The task: Going down the data below, set down exactly the line with "font-family: none ->" and each line after it through the line with "refer to our"; no other lines.

Records shown:
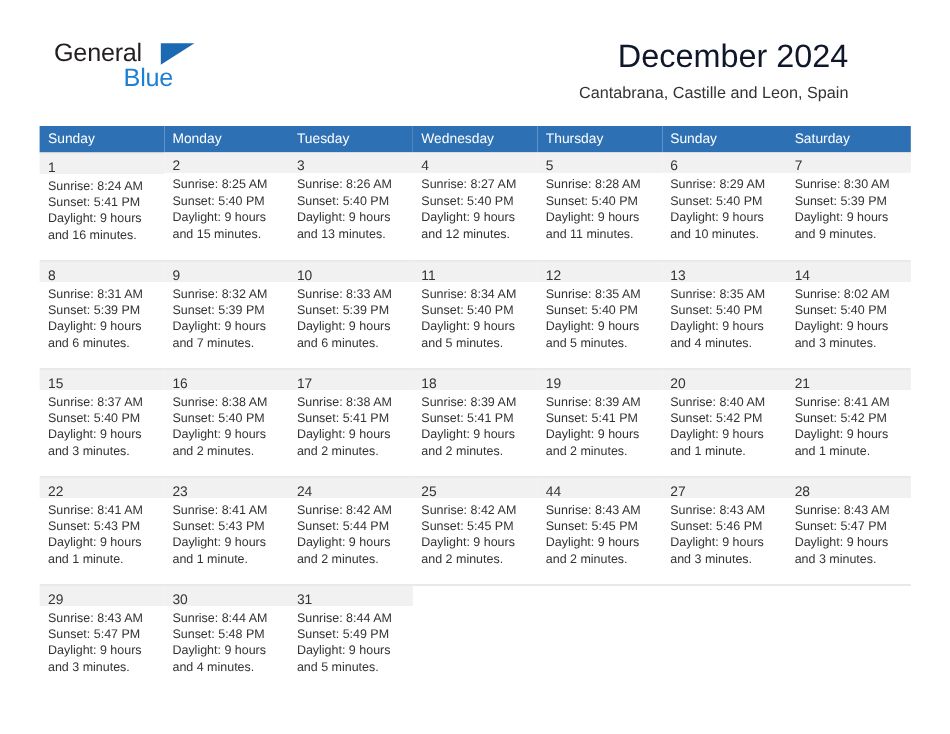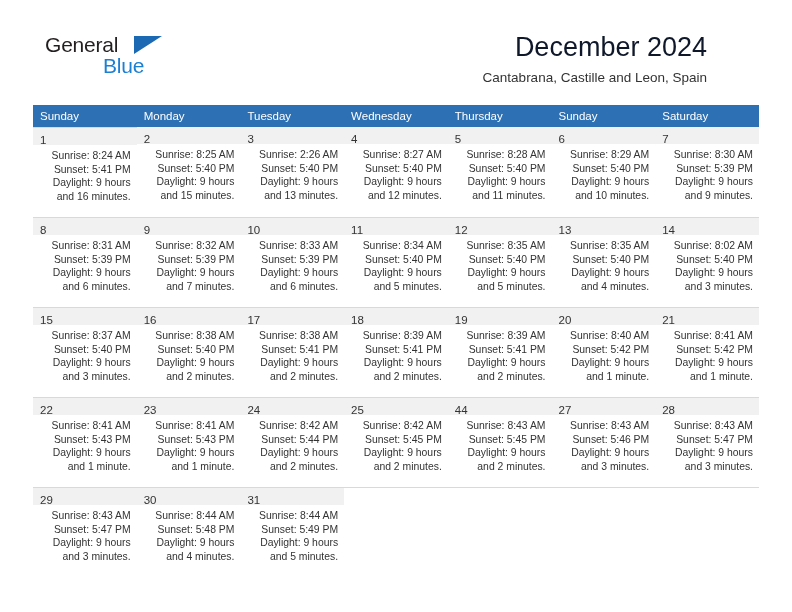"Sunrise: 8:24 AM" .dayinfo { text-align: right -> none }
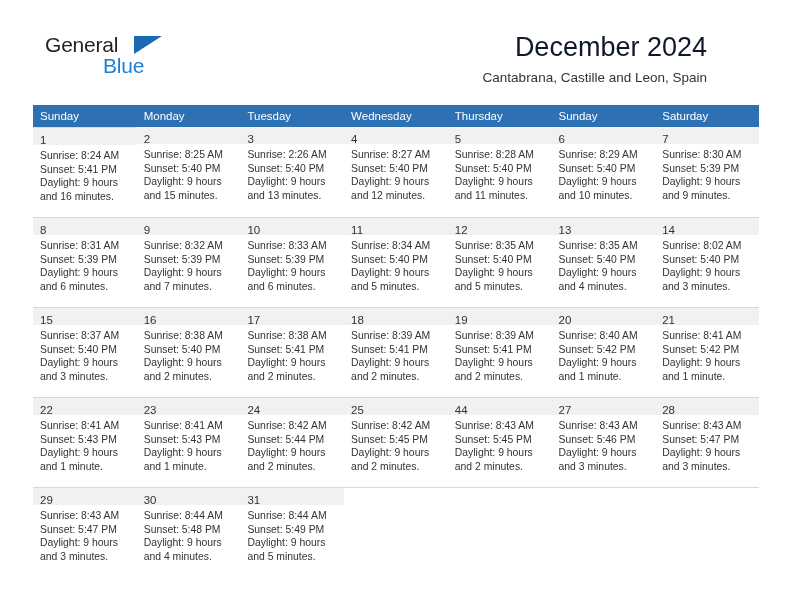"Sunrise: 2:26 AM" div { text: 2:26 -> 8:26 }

---

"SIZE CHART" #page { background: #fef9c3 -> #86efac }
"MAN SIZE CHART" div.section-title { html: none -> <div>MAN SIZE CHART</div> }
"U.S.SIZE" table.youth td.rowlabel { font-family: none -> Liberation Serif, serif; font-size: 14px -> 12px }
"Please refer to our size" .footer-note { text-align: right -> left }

Response box:
"U.S.SIZE" table.youth td.rowlabel { font-family: none -> Liberation Serif, serif; font-size: 14px -> 12px }
"Please refer to our size" .footer-note { text-align: right -> left }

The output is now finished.